(Change listing data)
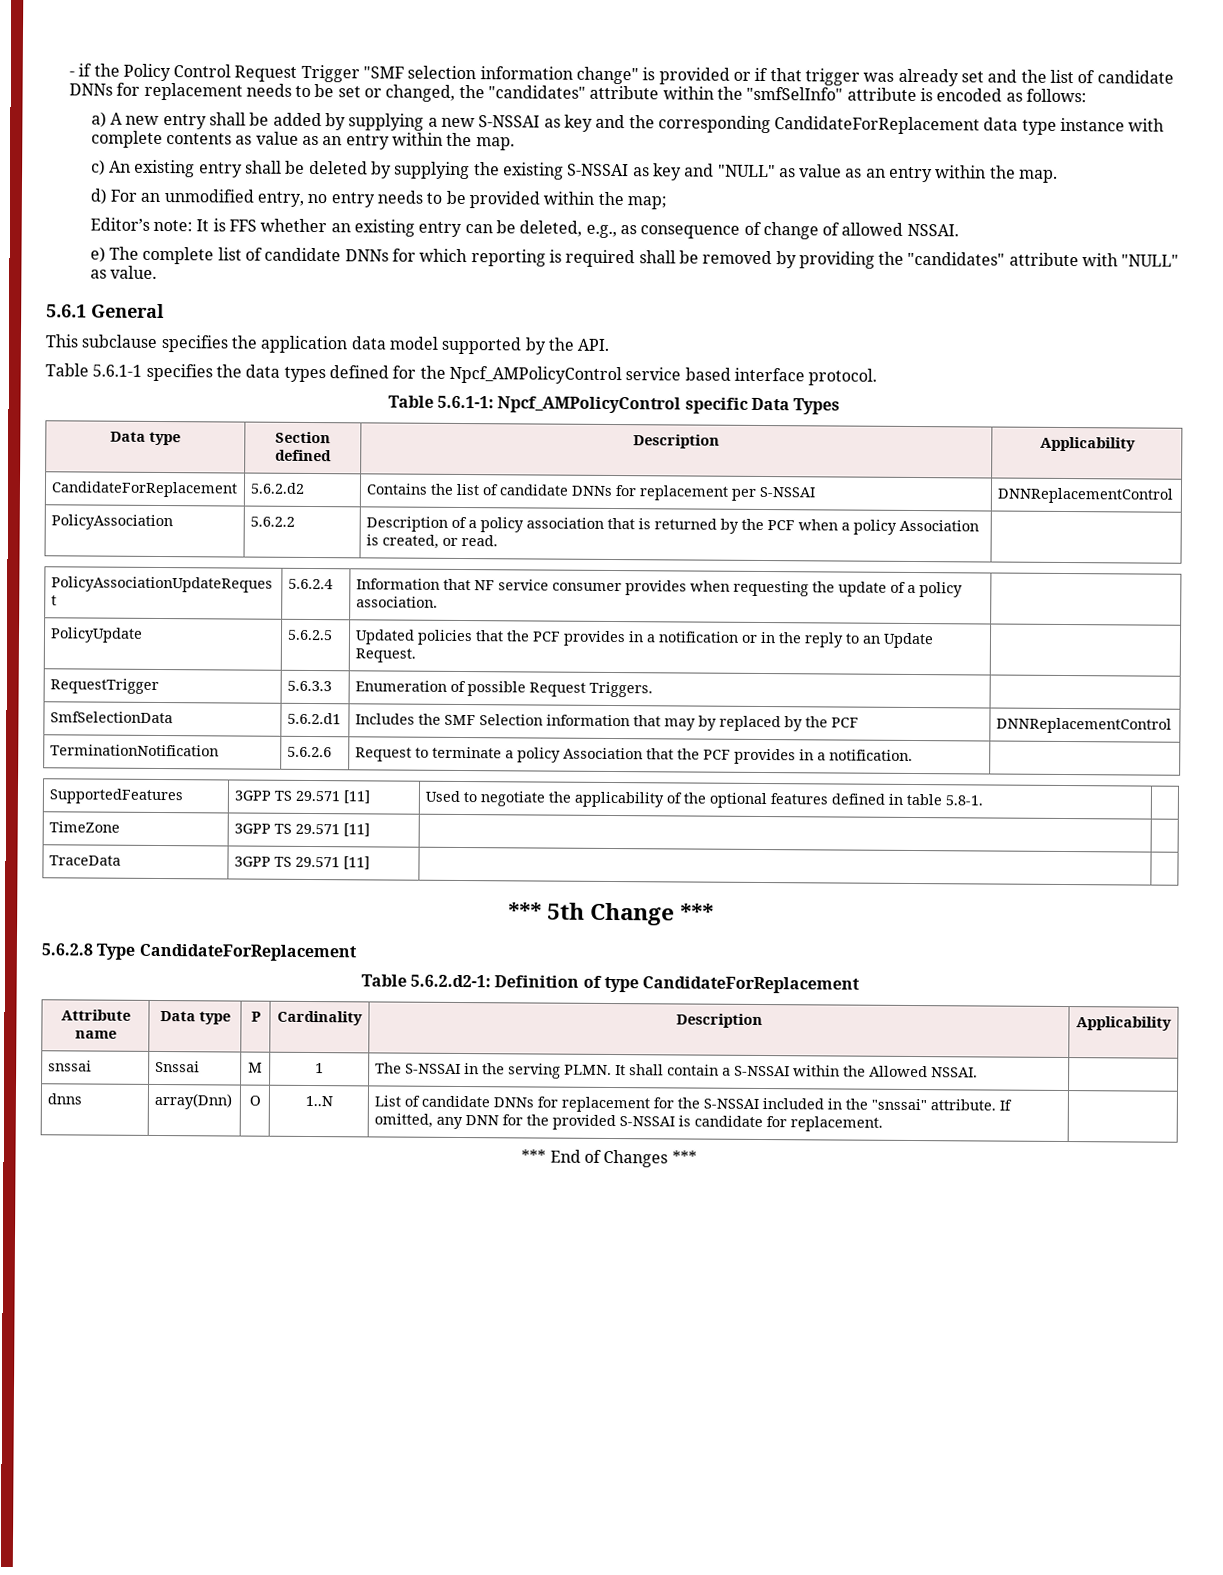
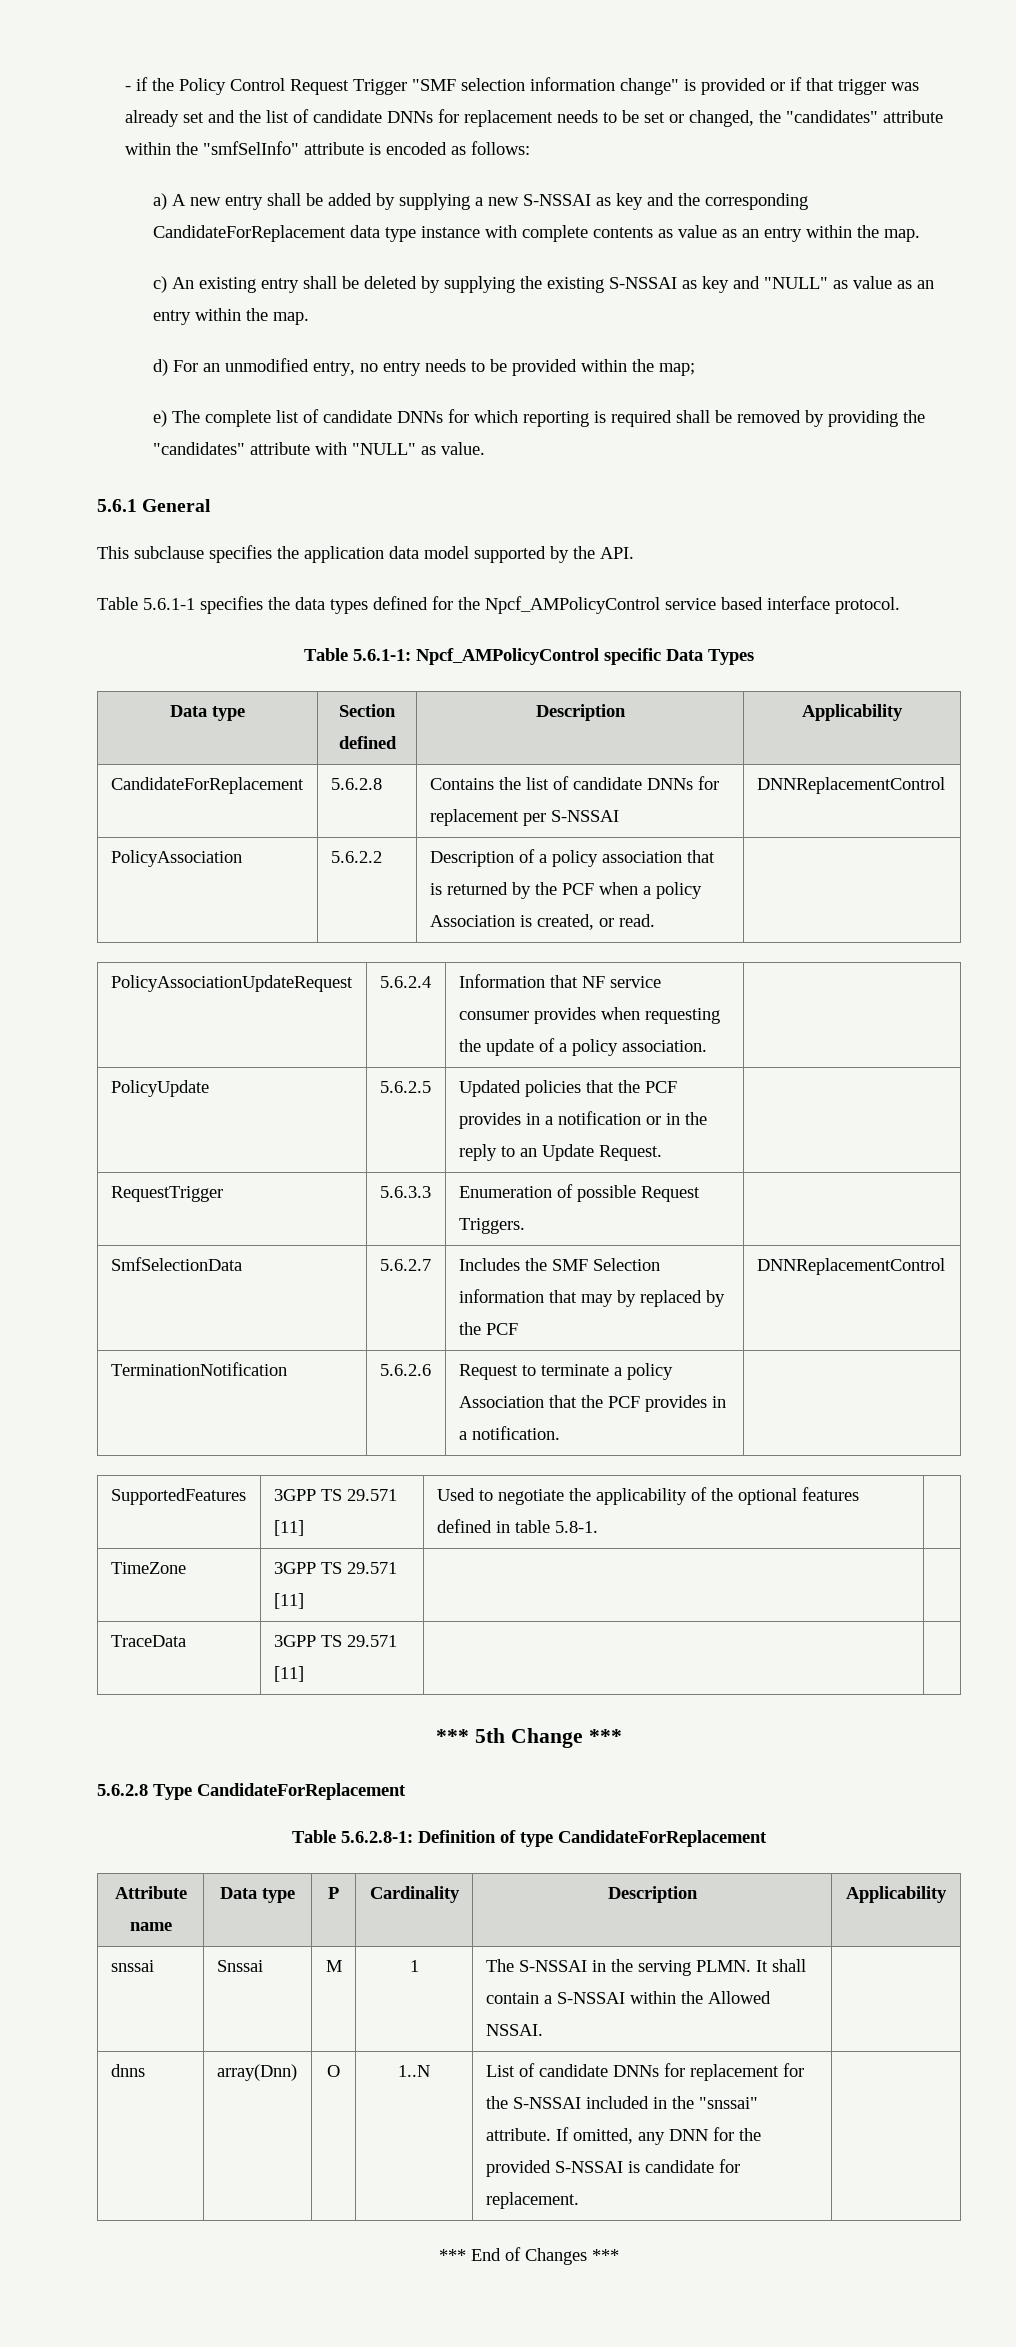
- Editor’s note: It is FFS whether an existing entry can be deleted, e.g., as consequence of change of allowed NSSAI.
- CandidateForReplacement | 5.6.2.d2 | Contains the list of candidate DNNs for replacement per S-NSSAI | DNNReplacementControl
+ CandidateForReplacement | 5.6.2.8 | Contains the list of candidate DNNs for replacement per S-NSSAI | DNNReplacementControl
- SmfSelectionData | 5.6.2.d1 | Includes the SMF Selection information that may by replaced by the PCF | DNNReplacementControl
+ SmfSelectionData | 5.6.2.7 | Includes the SMF Selection information that may by replaced by the PCF | DNNReplacementControl
- Table 5.6.2.d2-1: Definition of type CandidateForReplacement
+ Table 5.6.2.8-1: Definition of type CandidateForReplacement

TRY IT: What lines above mention "Includes"? Copy each one.

RESPONSE AREA:
- SmfSelectionData | 5.6.2.d1 | Includes the SMF Selection information that may by replaced by the PCF | DNNReplacementControl
+ SmfSelectionData | 5.6.2.7 | Includes the SMF Selection information that may by replaced by the PCF | DNNReplacementControl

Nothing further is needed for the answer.